BEITBRIDGE town councillors have allegedly unsettled sections of the executive in the local authority with numerous strict demands for clarity, accountability and transparency.
BY REX MPHISA
The councillors, all from the MDC Alliance, are reportedly demanding timeous completion of projects, rapid response to calls and express service delivery.
Council workers are reportedly uneasy and on their toes as the councillors insist on a refined pro-people approach, with finer details of the local authority’s activities.
A council worker, speaking on condition of anonymity, said the new council led by mayor Morgan Ncube was probing all arms of the local authority and even questioning the capacity of some of the senior employees.
“They have requested to see the qualifications of management and see which areas needed to be overhauled in line with their vision for city status within their first term. They have reacted to complaints from residents, some of whom have gone for years without running water,” said the source.
Ncube refused to be drawn into commenting, but said their service was according to what people required and deserved.
“We are doing the work people want us to do. We must work for the people without fear,” he said.
“When they returned from a meeting with their minister, they appeared changed and more focused,” the source said.
“They have also looked at projects that have not been completed, with particular attention on sewer bursts, allocation of stands and the general handling of resources of the local authority. Executive staff have been asked many questions.’
Top among their list, the source said, are unfinished projects rolled over several financial years.

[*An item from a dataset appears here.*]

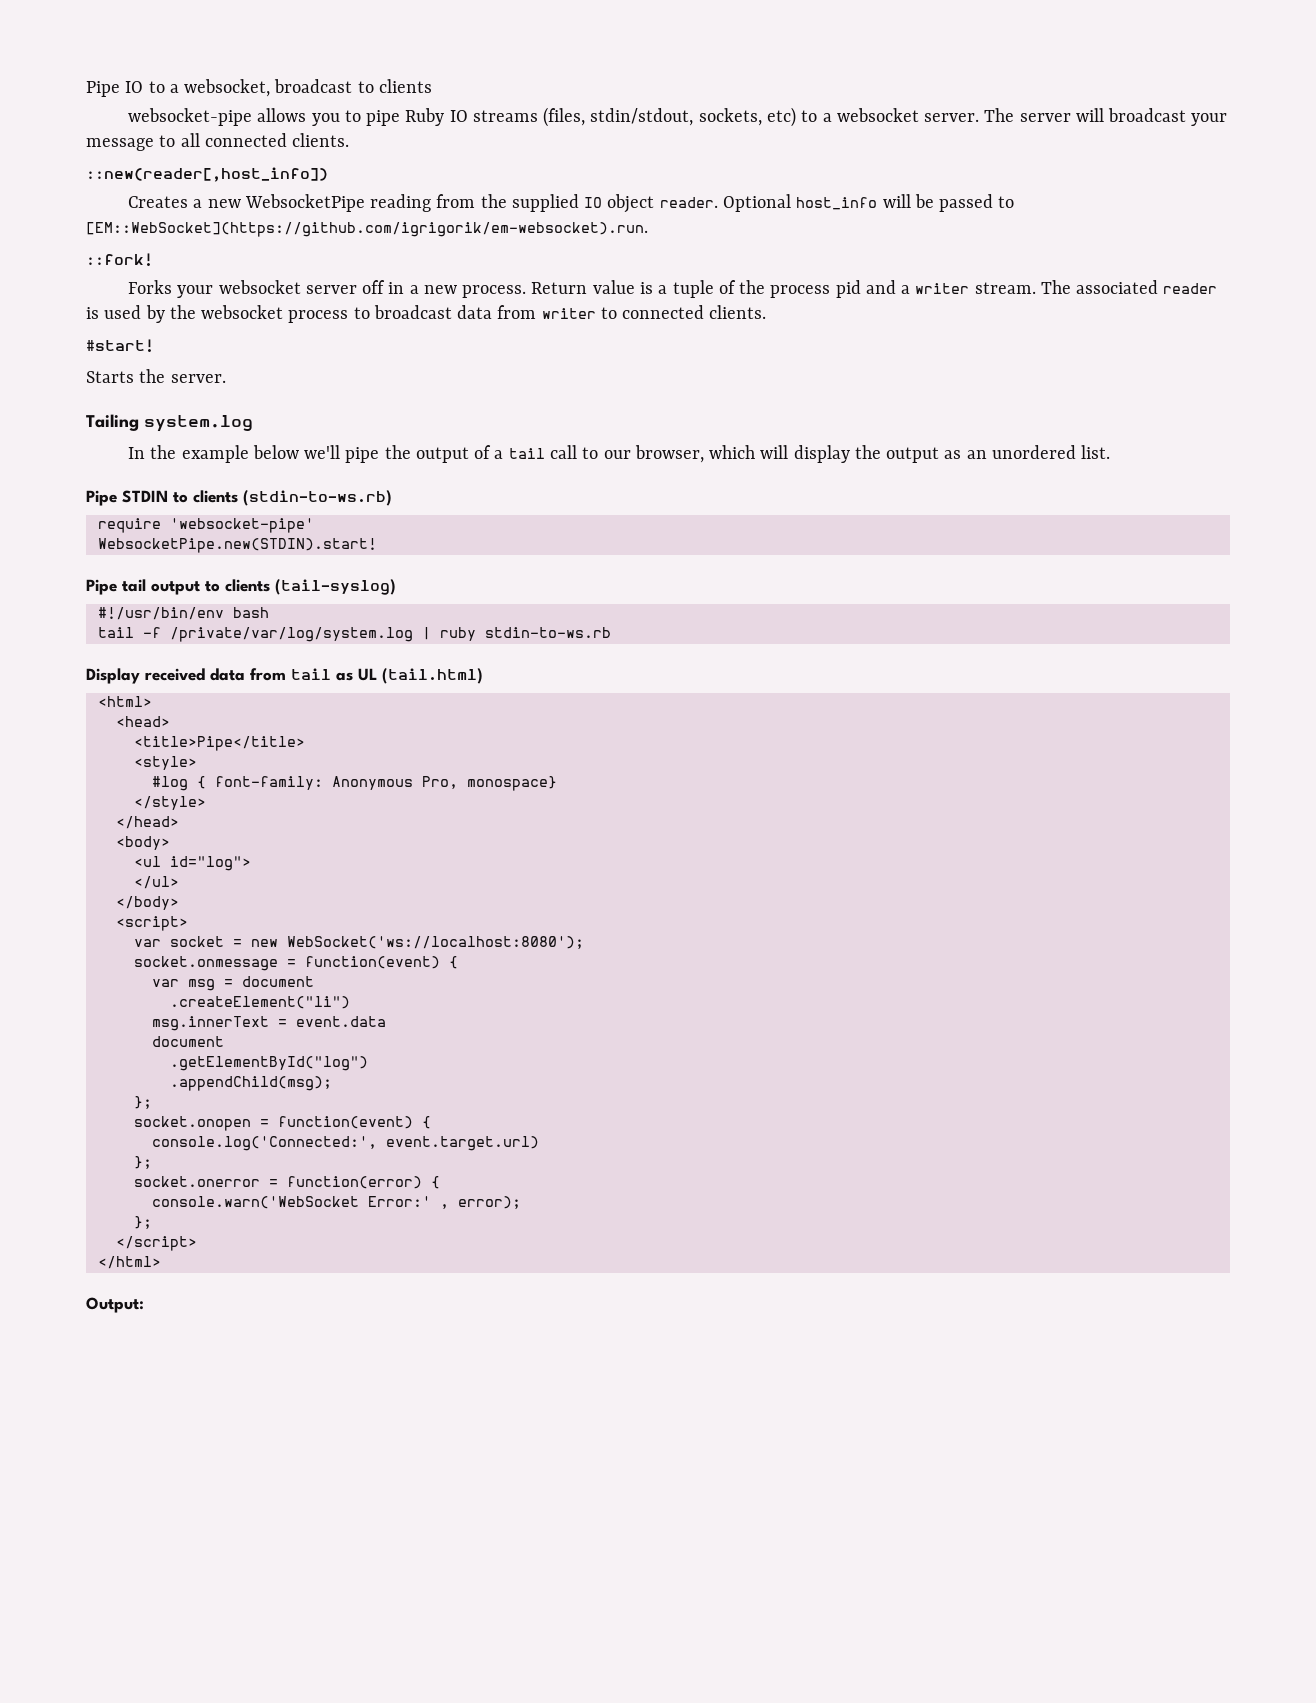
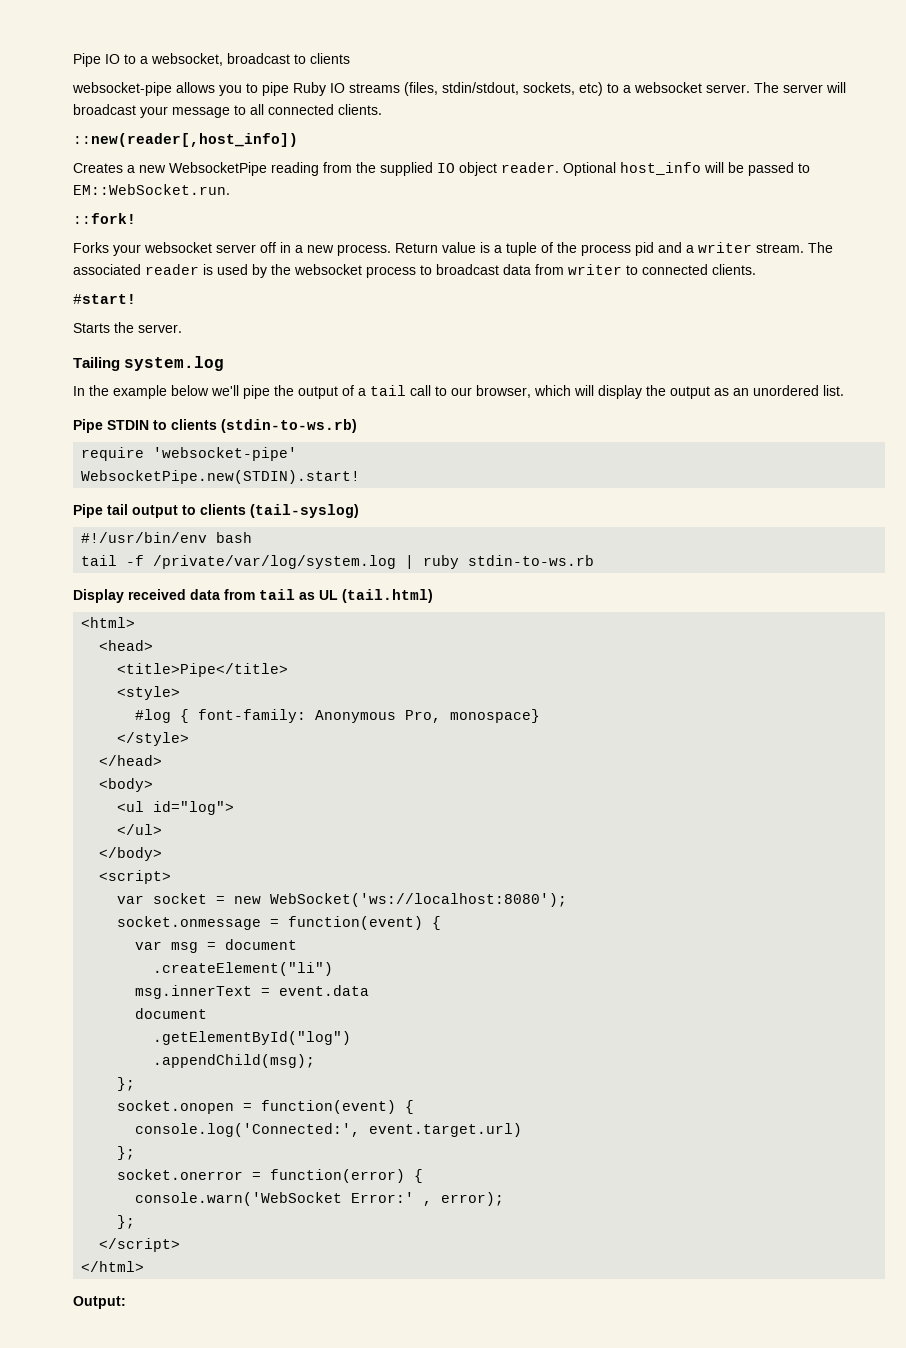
[86,222,648,237] [EM::WebSocket](https://github.com/igrigorik/em-websocket).run. -> [73,184,230,195] EM::WebSocket.run.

Last week, they reportedly asked why roads were in such a sorry state, with some showing no sign of having been attended to at all.
Councillors have also queried numerous double allocations of residential stands.
The Southern Eye understands the councillors were also eager to know why some houses, whose owners had fully paid for services, did not have water or sewer connections.
Close to 6 000 houses in Beitbridge, where approximately 24 000 people live, have no water or sewer connections despite having fully paid for these services.
“They also questioned fuel allocations, and in particular why a refuse truck with a capacity of 180 litres was allocated 300 litres fuel each time it refuelled. They are too serious and some of our bosses are worried,” the source added.
Local Government minister July Moyo recently told councillors to have futuristic plans, with 100-day targets to ensure maximum service delivery to residents.
Moyo said councillors should serve people honestly and achieve goals towards uplifting the living conditions of urban dwellers.
Most of the towns’ roads are riddled with potholes and residents complain of erratic refuse collection and water woes.